(Change listing data)

= = = = =

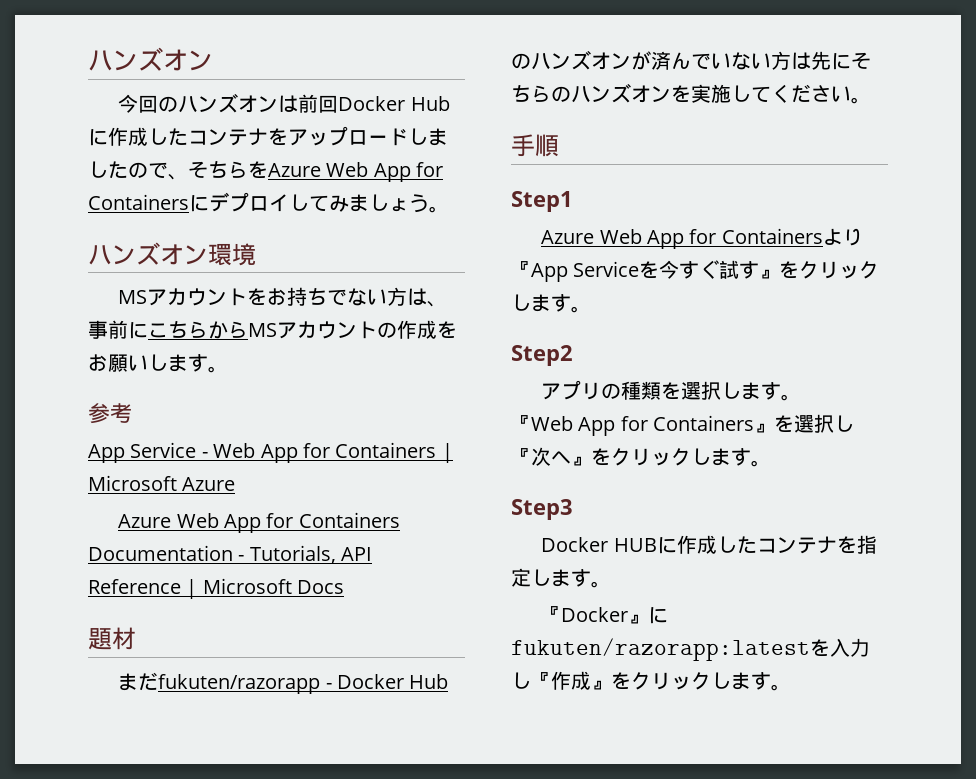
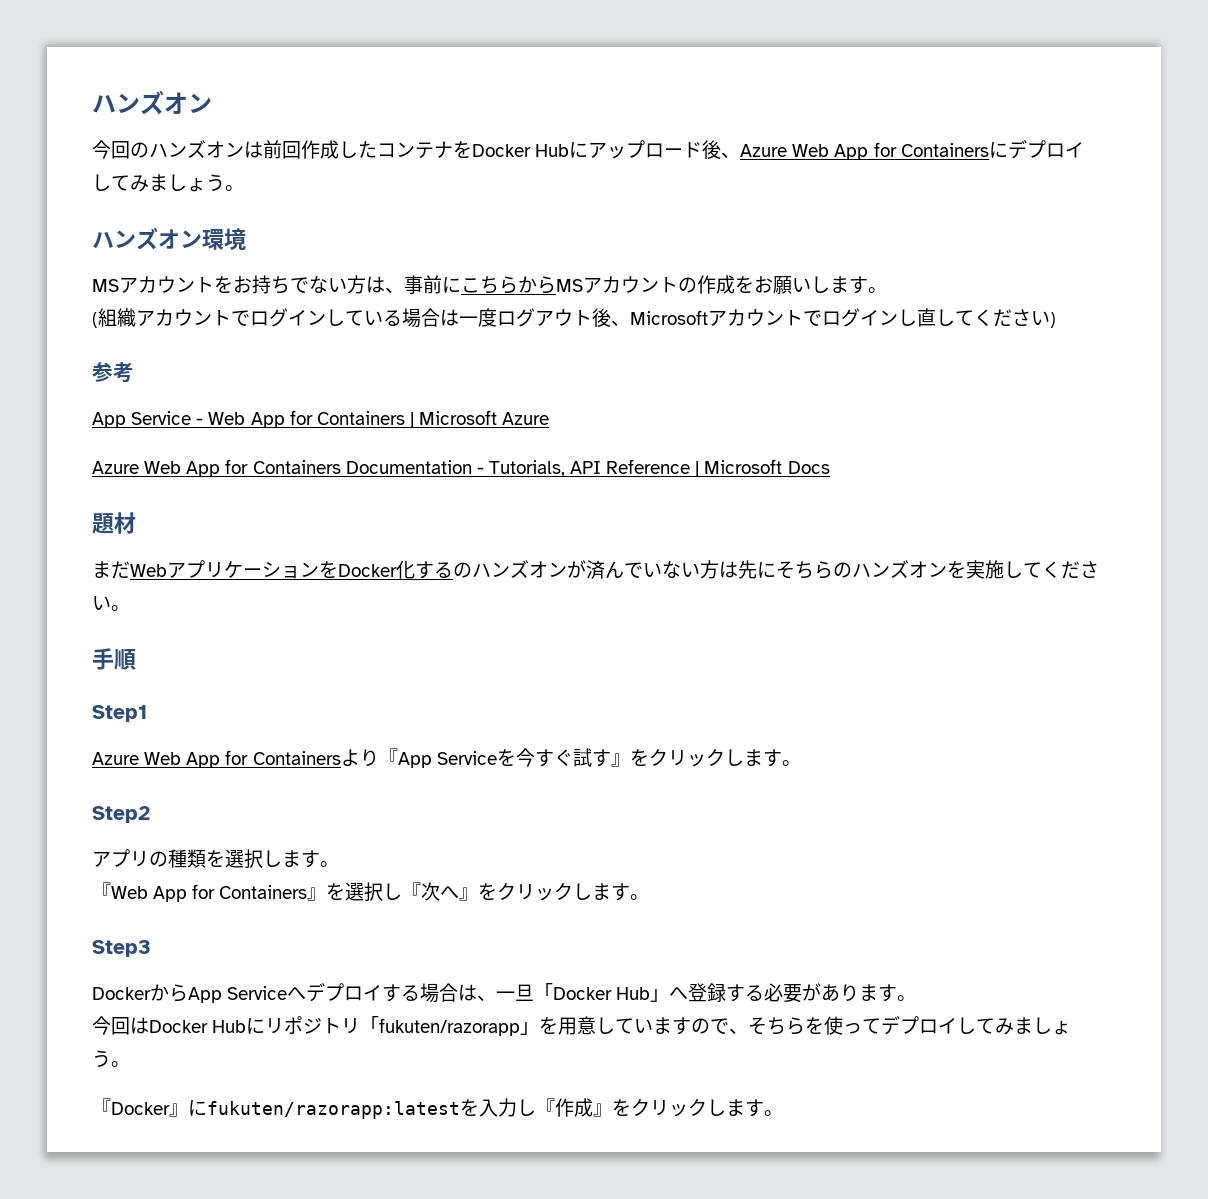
[338,96,450,111] [88,127,288,146] Docker Hubに作成したコンテナを -> [301,140,589,159] 作成したコンテナをDocker Hubに
[408,128,448,146] [88,160,268,180] しましたので、そちらを -> [702,140,741,159] 後、
(228, 369) none -> [92,308,1056,328] // (組織アカウントでログインしている場合は一度ログアウト後、Microsoftアカウントでログインし直してください)
[158,674,449,694] fukuten/razorapp - Docker Hub -> [130,560,453,579] WebアプリケーションをDocker化する
[613,535,877,554] [511,568,591,587] HUBに作成したコンテナを指定します -> [150,983,917,1003] [92,1016,1072,1036] [92,1050,111,1068] からApp Serviceへデプロイする場合は、一旦「Docker Hub」へ登録する必要があります。 // 今回はDocker Hubにリポジトリ「fukuten/razorapp」を用意していますので、そちらを使ってデプロイしてみましょう

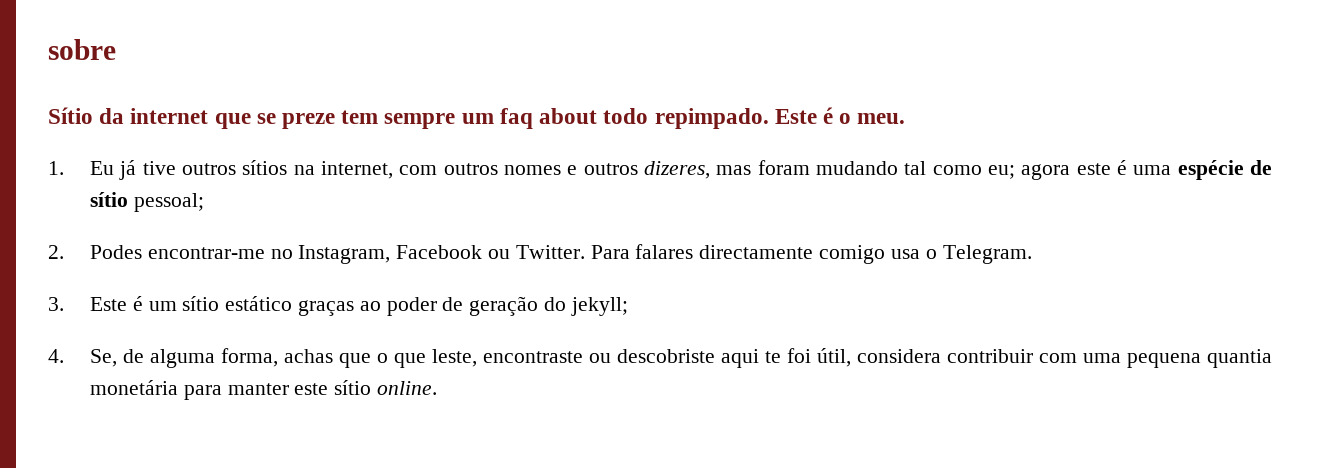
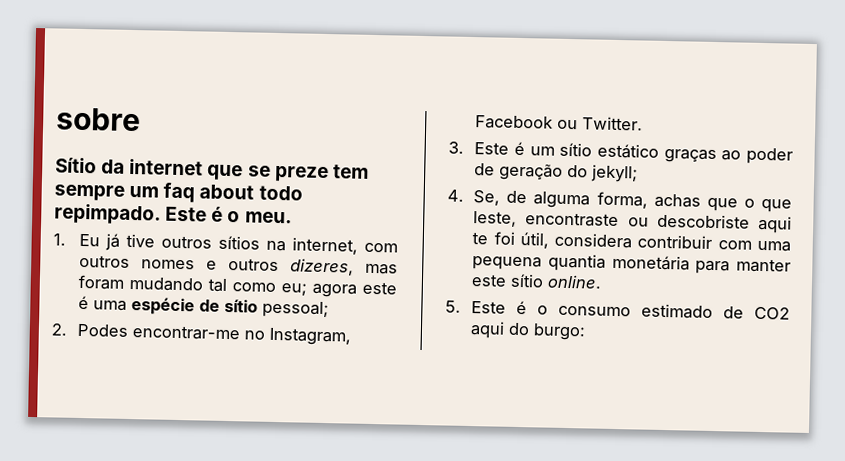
[590,244,1032,264] Para falares directamente comigo usa o Telegram. -> (644, 123) none
(438, 388) none -> [445,300,790,320] [470,321,587,341] // 5. Este é o consumo estimado de CO2 aqui do burgo:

= = = = =

→ PROBLEM STATEMENT
Omitting the pictures, repeat all entries exactly.

→ ANSWER TO THIS PROBLEM
[338,96,450,111] [88,127,288,146] Docker Hubに作成したコンテナを -> [301,140,589,159] 作成したコンテナをDocker Hubに
[408,128,448,146] [88,160,268,180] しましたので、そちらを -> [702,140,741,159] 後、
(228, 369) none -> [92,308,1056,328] // (組織アカウントでログインしている場合は一度ログアウト後、Microsoftアカウントでログインし直してください)
[158,674,449,694] fukuten/razorapp - Docker Hub -> [130,560,453,579] WebアプリケーションをDocker化する
[613,535,877,554] [511,568,591,587] HUBに作成したコンテナを指定します -> [150,983,917,1003] [92,1016,1072,1036] [92,1050,111,1068] からApp Serviceへデプロイする場合は、一旦「Docker Hub」へ登録する必要があります。 // 今回はDocker Hubにリポジトリ「fukuten/razorapp」を用意していますので、そちらを使ってデプロイしてみましょう

[590,244,1032,264] Para falares directamente comigo usa o Telegram. -> (644, 123) none
(438, 388) none -> [445,300,790,320] [470,321,587,341] // 5. Este é o consumo estimado de CO2 aqui do burgo:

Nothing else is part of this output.